Ковалев уже налюбовался на Светлану Зорину более чем достаточно. Аппетитная бабенка, фигуристая. Мужик ее – обычная история: седина в бороду, бес в ребро. Но это так, к слову. В самом деле, Светлана – такая вся пышечка, кругляшечка. И щеки полные, и подбородок двойной действительно наметился.
– Спасибо, Алексей Петрович, – Ковалев протянул водителю руку. – Вы мне очень помогли. Если ваша помощь потребуется снова – я позвоню. И вы тоже звоните, вдруг что-то вспомните.
«Значит, – подумал Ковалев, когда за свидетелем закрылась дверь кабинета, – у Светланы Зориной была сообщница. Непонятно, почему она доверилась женщине. Но все-таки доверилась. Как-то я не очень представляю Зорину, которая на „Жигулях“ давит любовницу мужа. Откуда у нее „Жигули“? По картотеке ГИБДД, Зорина является счастливой обладательницей джипа „БМВ“. В числе угнанных в тот день машин есть пара „девяток“, но опять-таки, как жена банкира угнала чужую машину? Значит, была сообщница. И, скорее всего, со своим автомобилем».
Тимофей Аркадьевич снял очки, потер переносицу. Ничего не поделаешь – надо опять звонить Петру Симакову. Частный детектив по просьбе Светланы шпионил за блудным супругом. Со слов детектива, Зорина хотела получить не только развод, но и оттяпать большую часть состояния мужа. Он пошел бы на это, так как деньги заработать можно, а вот испорченную репутацию не восстановишь. Сергей Павлович Зорин всегда козырял якобы счастливой личной жизнью, агитировал за семейные ценности, за стабильность отношений вообще, а банковских отношений в частности.

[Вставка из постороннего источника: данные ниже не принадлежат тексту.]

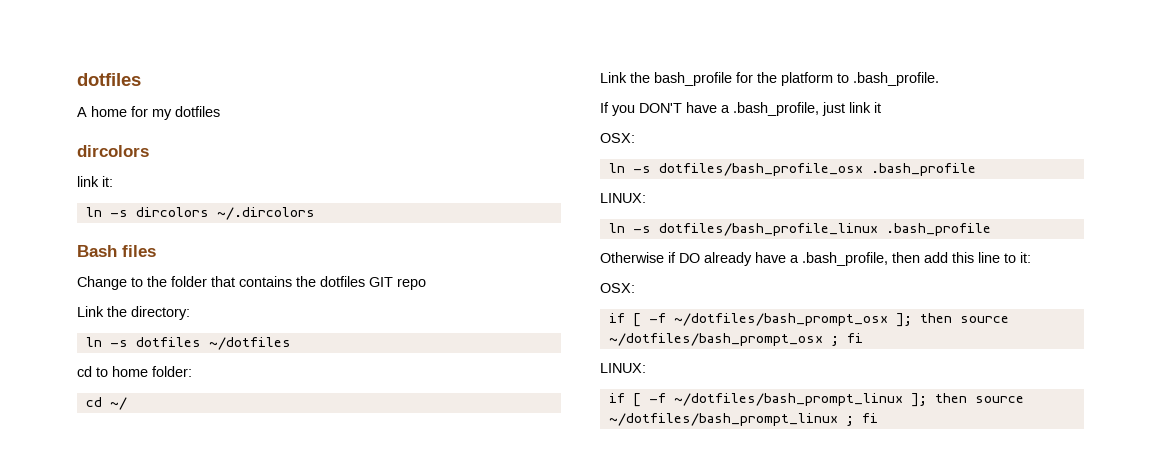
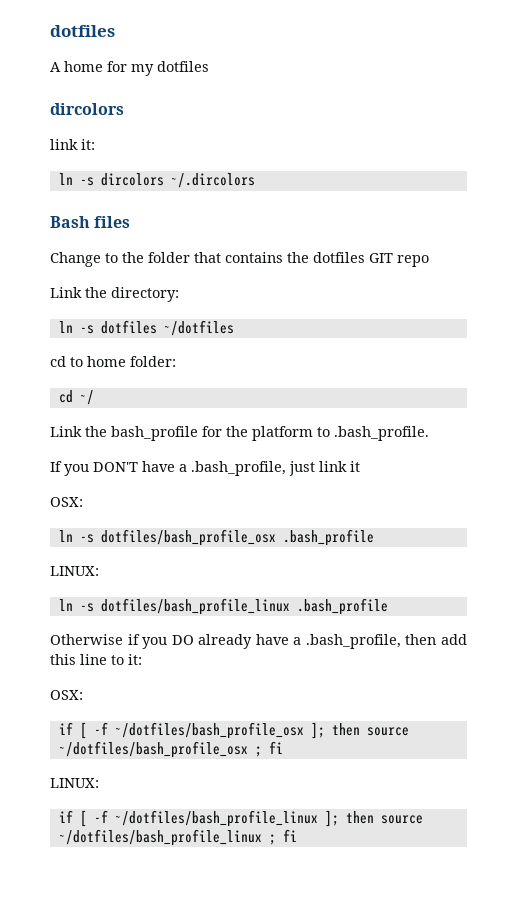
(676, 257) none -> [142,637,168,649] you
[673,313,1009,327] [608,333,823,346] ~/dotfiles/bash_prompt_osx ]; then source ~/dotfiles/bash_prompt_osx -> [114,722,409,739] [58,741,248,758] ~/dotfiles/bash_profile_osx ]; then source ~/dotfiles/bash_profile_osx
[673,393,1024,407] [608,413,838,426] ~/dotfiles/bash_prompt_linux ]; then source ~/dotfiles/bash_prompt_linux -> [114,810,423,827] [58,829,262,846] ~/dotfiles/bash_profile_linux ]; then source ~/dotfiles/bash_profile_linux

Светлана Зорина, обращаясь к Симакову, просто не могла знать – частный детектив из бывших, из следователей. Видимо, у Петра имелся доступ к сводке происшествий, потому что как только по этим каналам прошла информация о гибели Весты Каширцевой – он сам связался с прокуратурой и сдал клиентку со всеми потрохами. Просил лишь об одном – чтобы его имя не фигурировало в официальных материалах дела. Ковалев на это с радостью согласился. Протоколом допроса больше, протоколом меньше – невелика потеря. Какая разница, как удалось установить мотив совершения преступления. Будут доказательства – все станет на свои места. Тем не менее доказательная база формировалась с очень большим трудом. Непосредственно к Светлане еще обращаться рано. Улик никаких. Пусть пока спит спокойно. Если у нее, конечно, это получается.